Stored items from a collection

◆ ◆ ◆ ◆ ◆ ◆ ◆

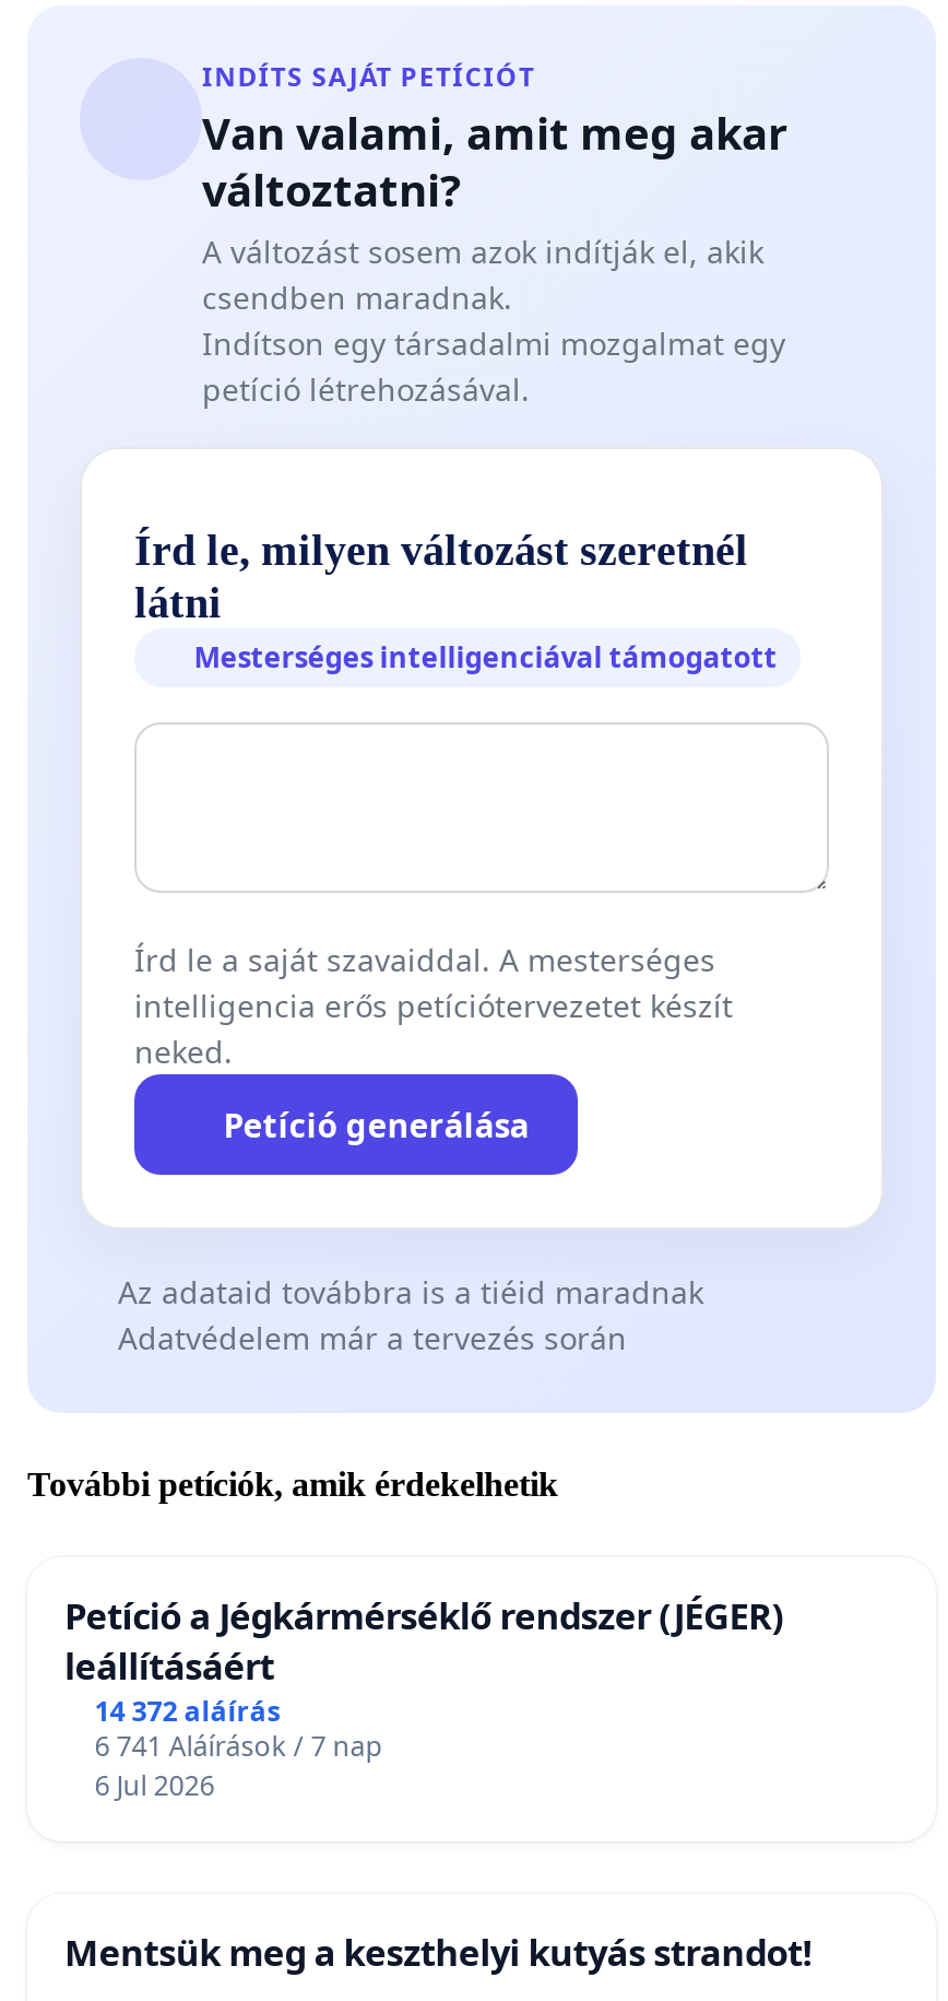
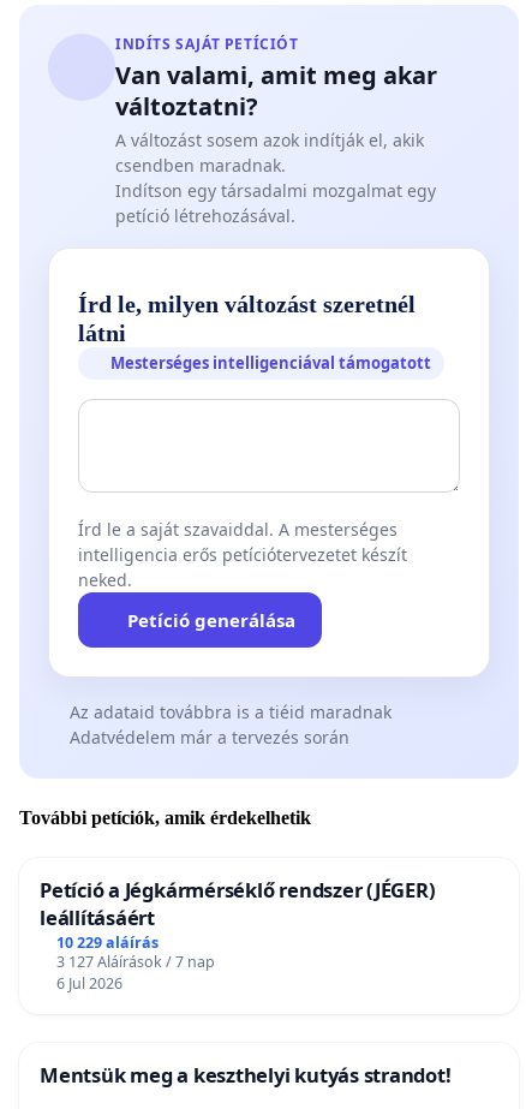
[95,1692,280,1729] 14 372 aláírás -> [56,932,158,952] 10 229 aláírás
[95,1727,383,1764] 6 741 Aláírások / 7 nap -> [56,951,215,972] 3 127 Aláírások / 7 nap

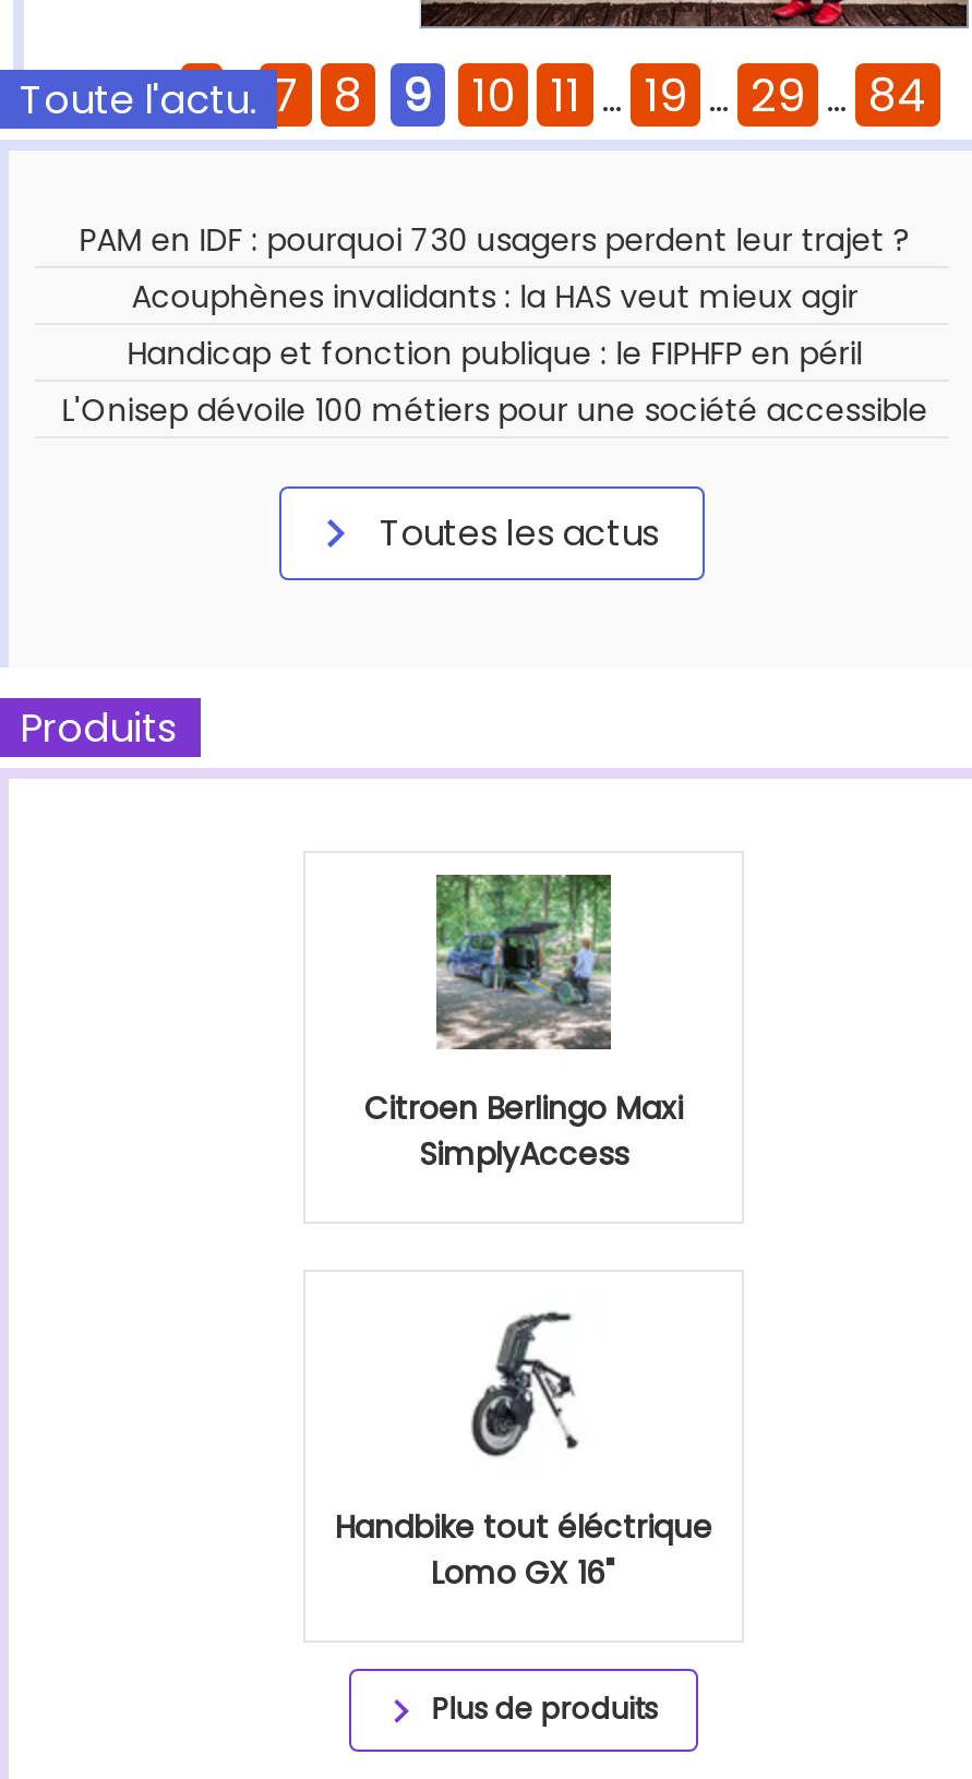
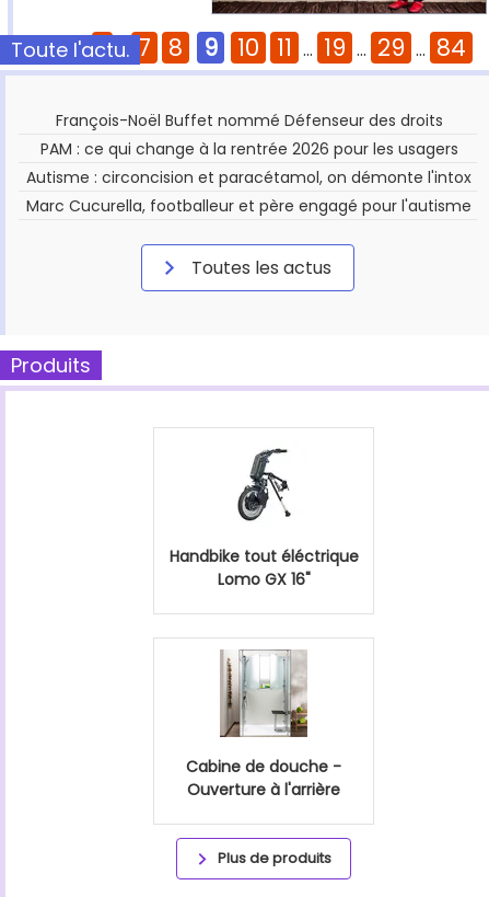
[62,218,928,432] PAM en IDF : pourquoi 730 usagers perdent leur trajet ? | Acouphènes invalidants : la HAS veut mieux agir | Handicap et fonction publique : le FIPHFP en péril | L'Onisep dévoile 100 métiers pour une société accessible -> [26,110,472,217] François-Noël Buffet nommé Défenseur des droits | PAM : ce qui change à la rentrée 2026 pour les usagers | Autisme : circoncision et paracétamol, on démonte l'intox | Marc Cucurella, footballeur et père engagé pour l'autisme
[364,873,683,1176] [image] | Citroen Berlingo Maxi | SimplyAccess -> none
moved [335,1311,712,1595] -> [169,448,358,590]: [image] | Handbike tout éléctrique | Lomo GX 16"
none -> [186,648,341,801] [image] | Cabine de douche - | Ouverture à l'arrière

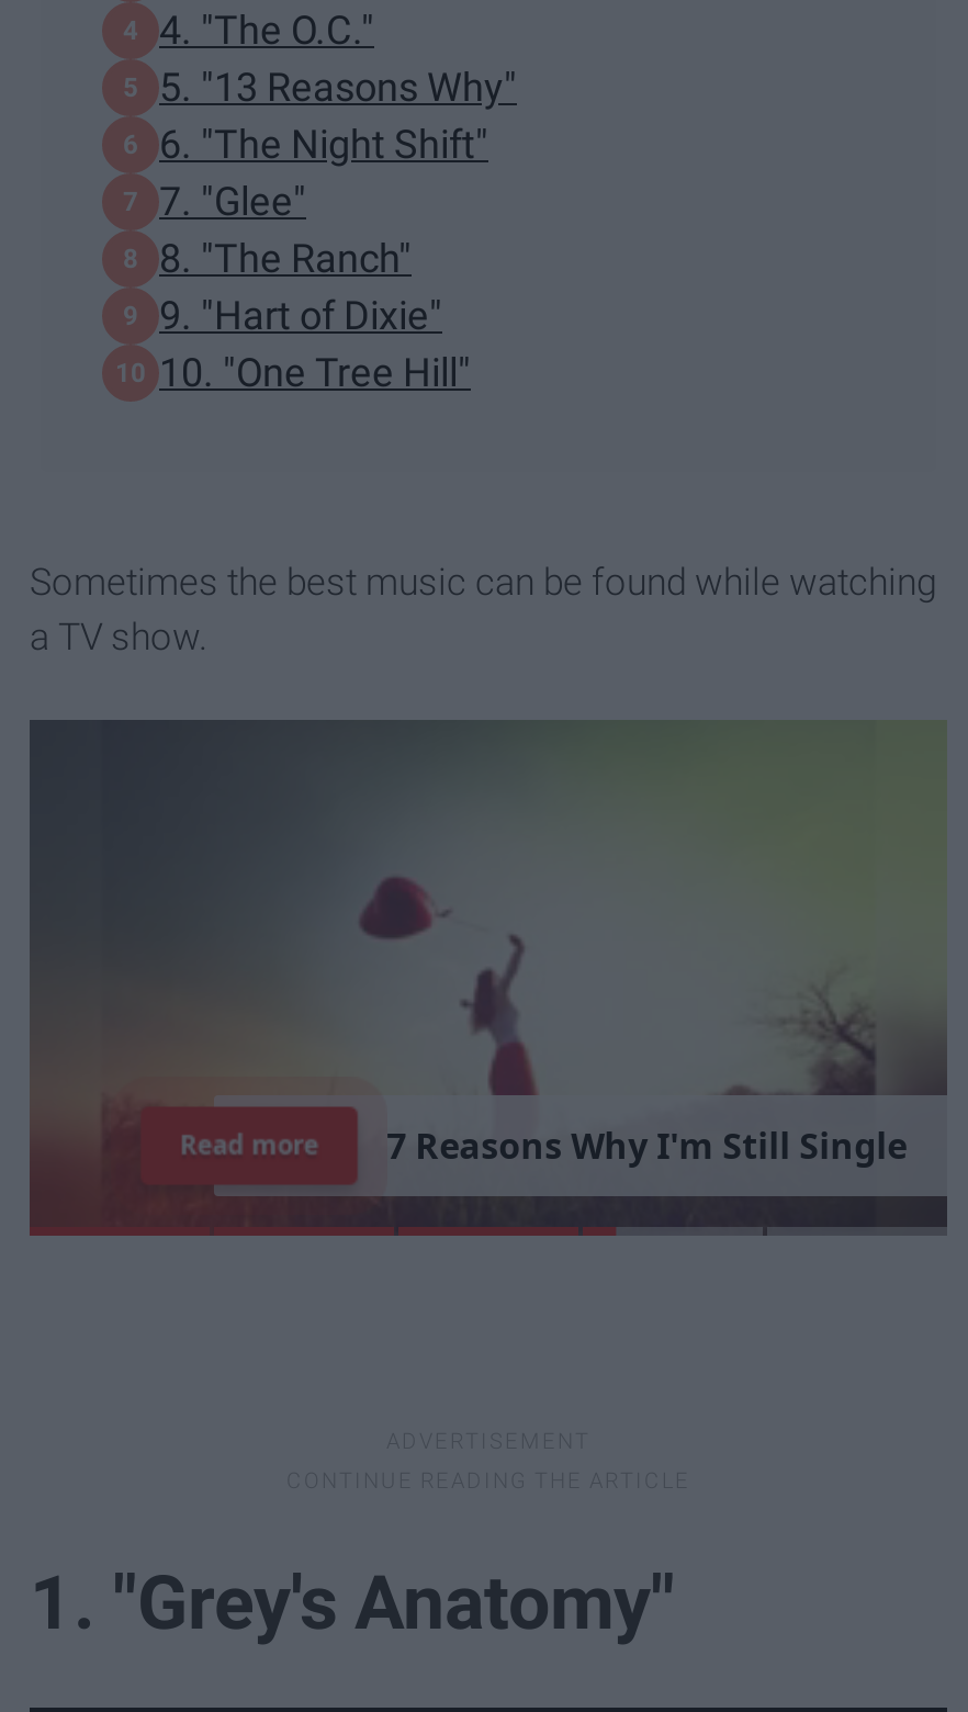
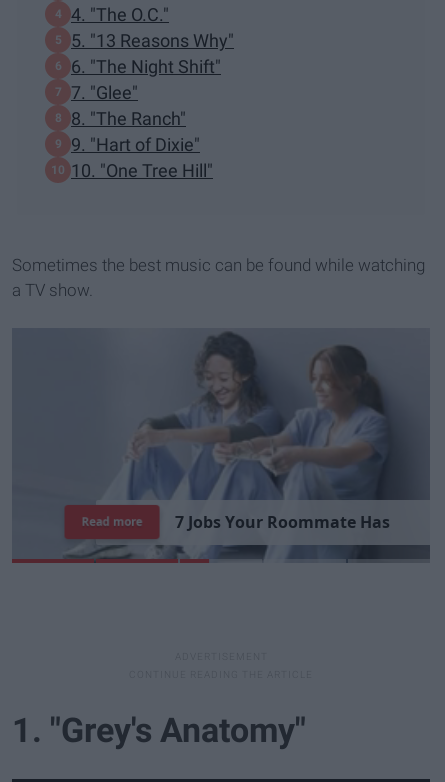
[30,720,947,1238] [image] | 7 Reasons Why I'm Stil l Single -> [12,329,430,563] [image] | 7 J obs Your Roommate Has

◆ ◆ ◆ ◆ ◆ ◆ ◆

### Action item
Set each line of the records down again exactly as it reads. Omit the pictures.

### Result below
[95,1692,280,1729] 14 372 aláírás -> [56,932,158,952] 10 229 aláírás
[95,1727,383,1764] 6 741 Aláírások / 7 nap -> [56,951,215,972] 3 127 Aláírások / 7 nap

[62,218,928,432] PAM en IDF : pourquoi 730 usagers perdent leur trajet ? | Acouphènes invalidants : la HAS veut mieux agir | Handicap et fonction publique : le FIPHFP en péril | L'Onisep dévoile 100 métiers pour une société accessible -> [26,110,472,217] François-Noël Buffet nommé Défenseur des droits | PAM : ce qui change à la rentrée 2026 pour les usagers | Autisme : circoncision et paracétamol, on démonte l'intox | Marc Cucurella, footballeur et père engagé pour l'autisme
[364,873,683,1176] [image] | Citroen Berlingo Maxi | SimplyAccess -> none
moved [335,1311,712,1595] -> [169,448,358,590]: [image] | Handbike tout éléctrique | Lomo GX 16"
none -> [186,648,341,801] [image] | Cabine de douche - | Ouverture à l'arrière

[30,720,947,1238] [image] | 7 Reasons Why I'm Stil l Single -> [12,329,430,563] [image] | 7 J obs Your Roommate Has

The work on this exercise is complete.